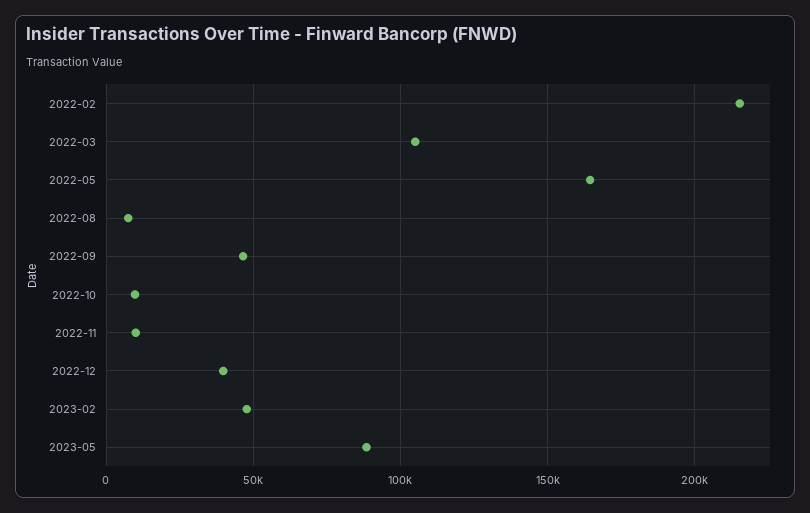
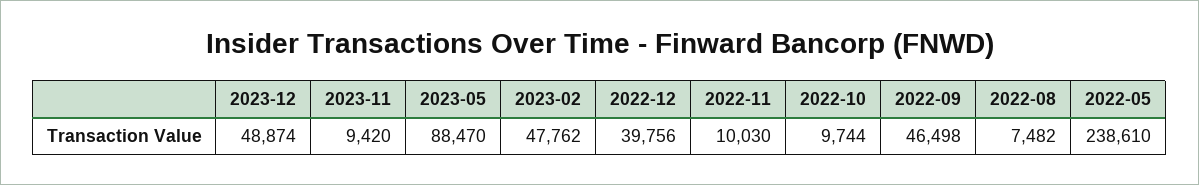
2022-02: 215000 -> none
2022-03: 105000 -> none
2022-05: 165000 -> 238610
2023-12: none -> 48874
2023-11: none -> 9420

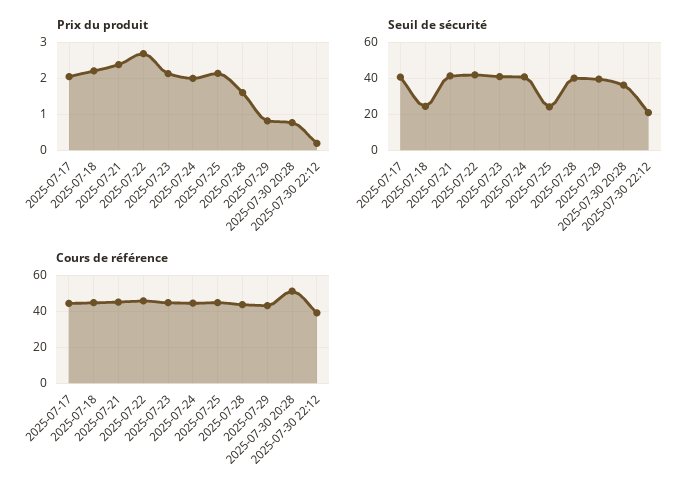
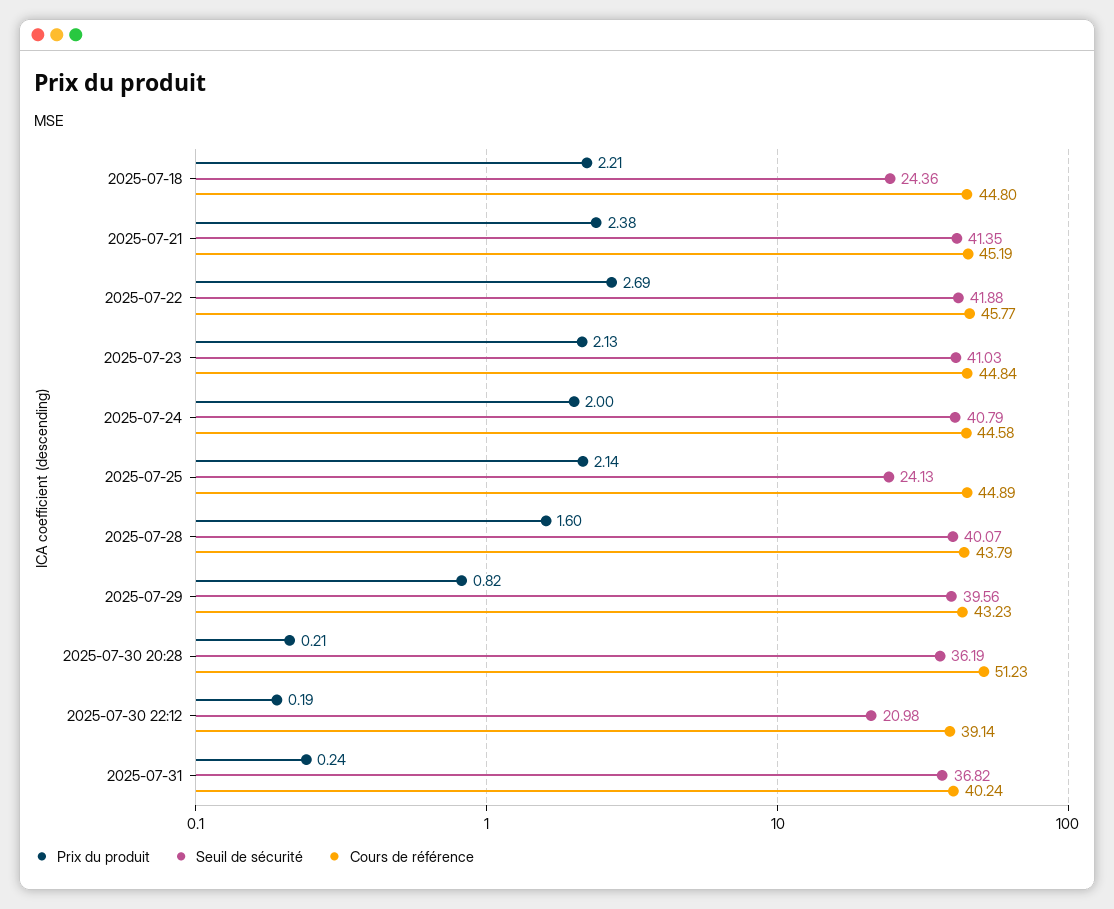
Prix du produit, 2025-07-17: 2 -> none
Prix du produit, 2025-07-30 20:28: 0.8 -> 0.21
Seuil de sécurité, 2025-07-17: 40 -> none
Cours de référence, 2025-07-17: 45 -> none
Prix du produit, 2025-07-31: none -> 0.24
Seuil de sécurité, 2025-07-31: none -> 36.82
Cours de référence, 2025-07-31: none -> 40.24

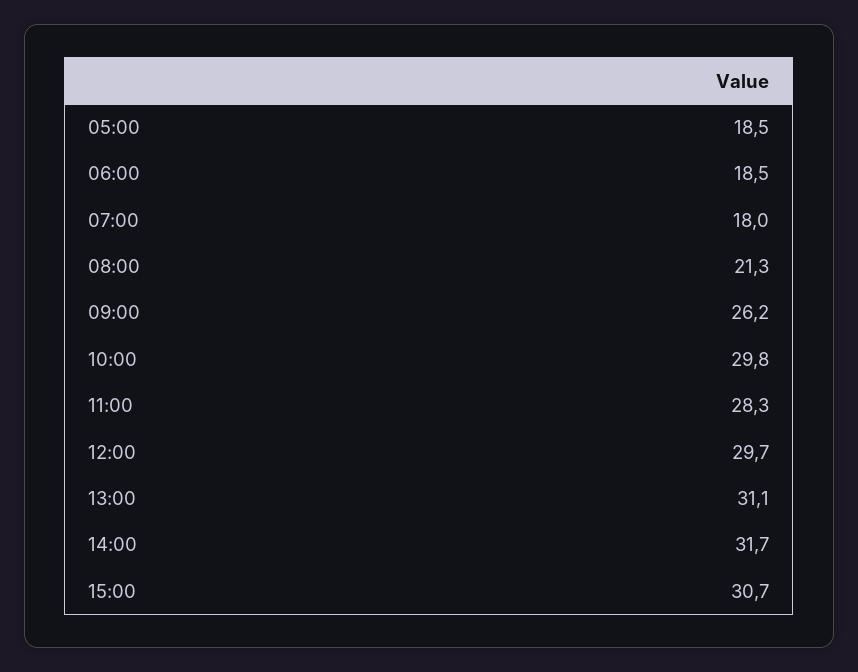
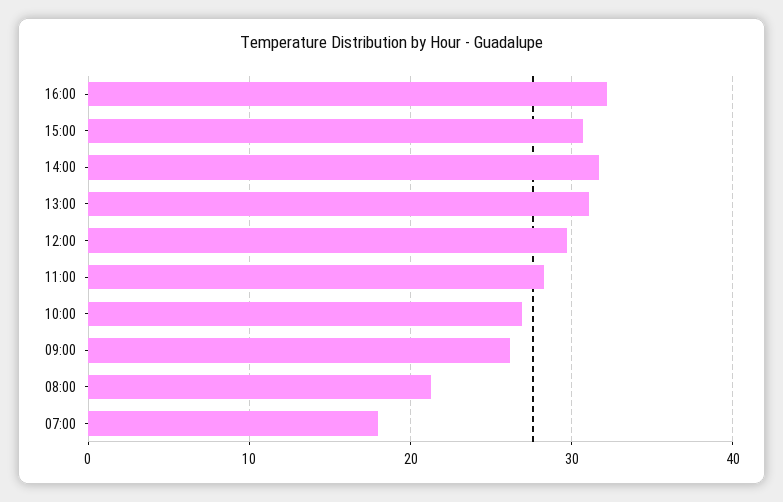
05:00: 18.5 -> none
06:00: 18.5 -> none
10:00: 29.8 -> 27
16:00: none -> 32

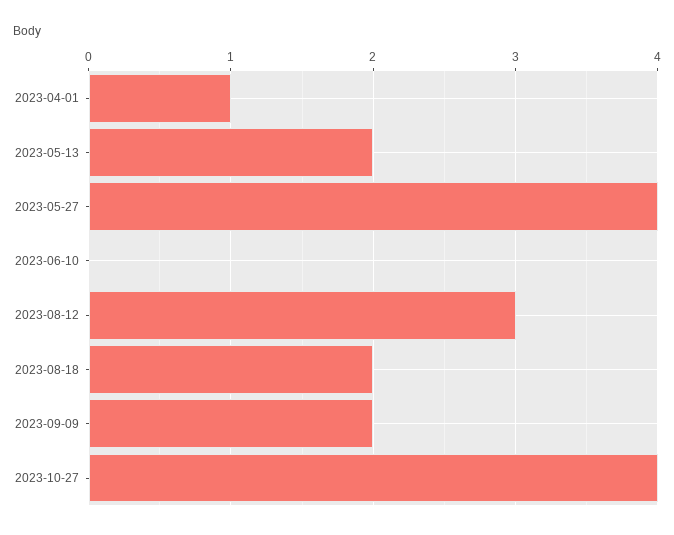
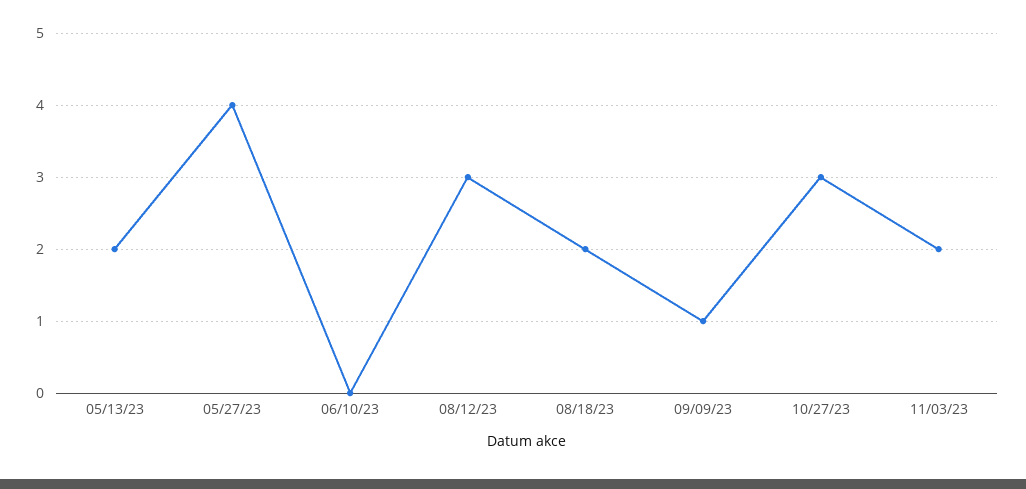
2023-04-01: 1 -> none
2023-09-09: 2 -> 1
2023-10-27: 4 -> 3
11/03/23: none -> 2

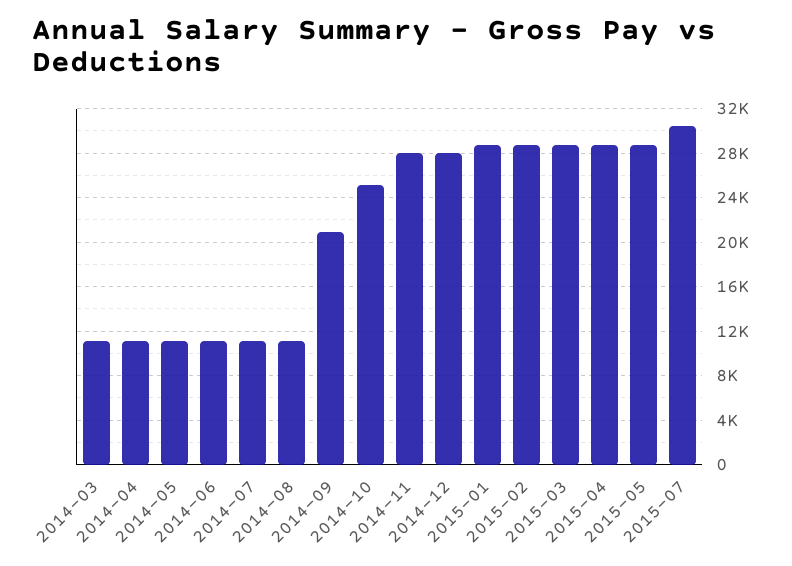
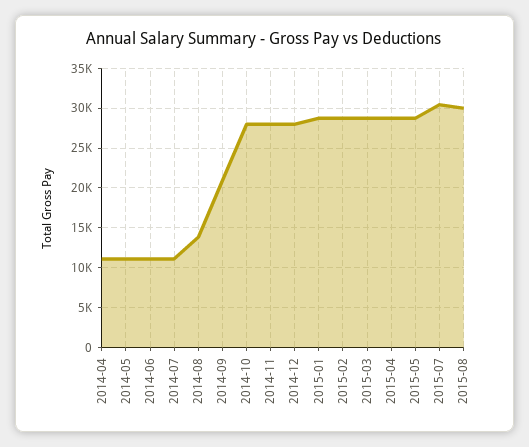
2014-03: 11000 -> none
2014-08: 11000 -> 14000
2014-10: 25000 -> 28000
2015-08: none -> 30000

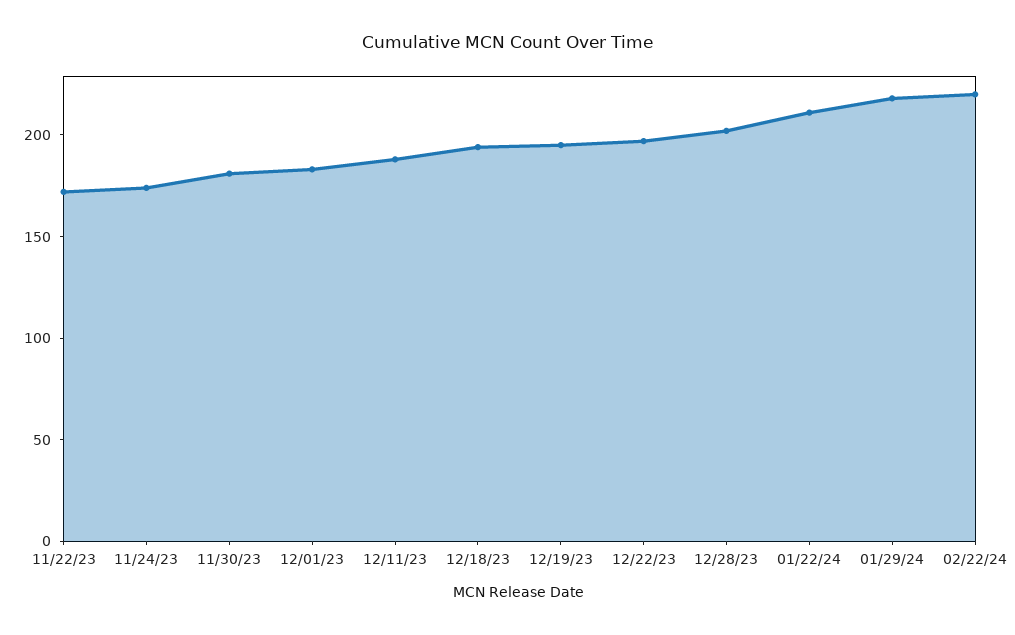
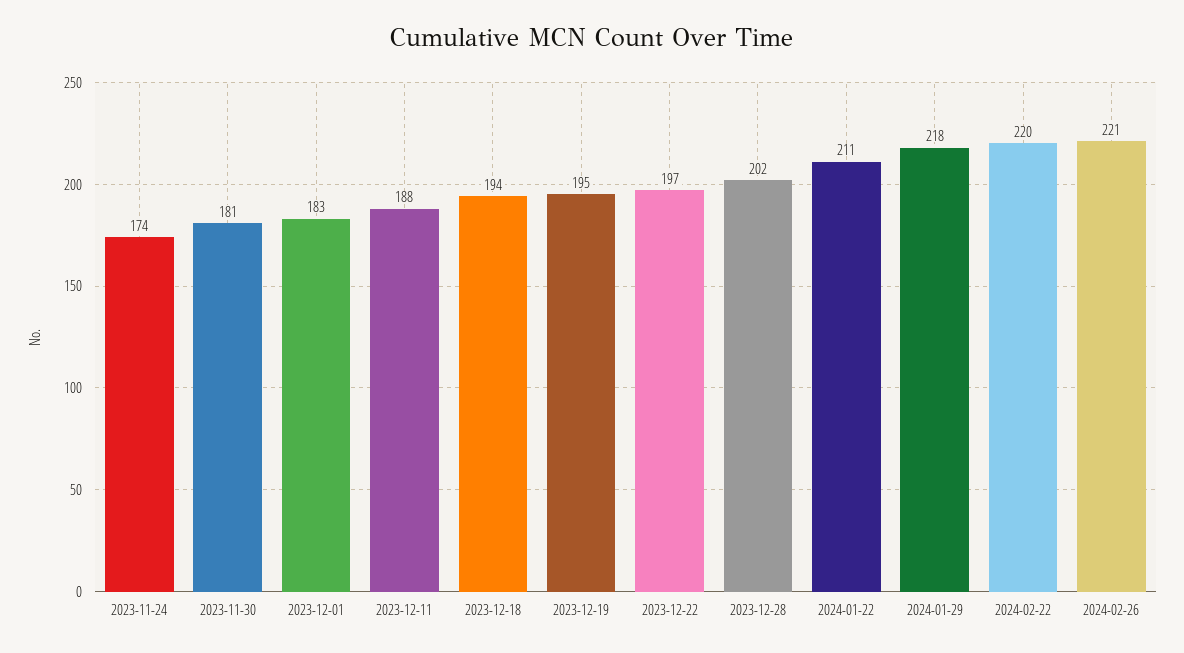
11/22/23: 170 -> none
2024-02-26: none -> 221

◆ ◆ ◆ ◆ ◆

How to complete this task:
Could you transcribe exactly the entries above, but only the lines from the one with "2022-03: 105000 -> none" through the one with "Seuil de sécurité, 2025-07-31: none -> 36.82", and without pictures?

Output:
2022-03: 105000 -> none
2022-05: 165000 -> 238610
2023-12: none -> 48874
2023-11: none -> 9420

Prix du produit, 2025-07-17: 2 -> none
Prix du produit, 2025-07-30 20:28: 0.8 -> 0.21
Seuil de sécurité, 2025-07-17: 40 -> none
Cours de référence, 2025-07-17: 45 -> none
Prix du produit, 2025-07-31: none -> 0.24
Seuil de sécurité, 2025-07-31: none -> 36.82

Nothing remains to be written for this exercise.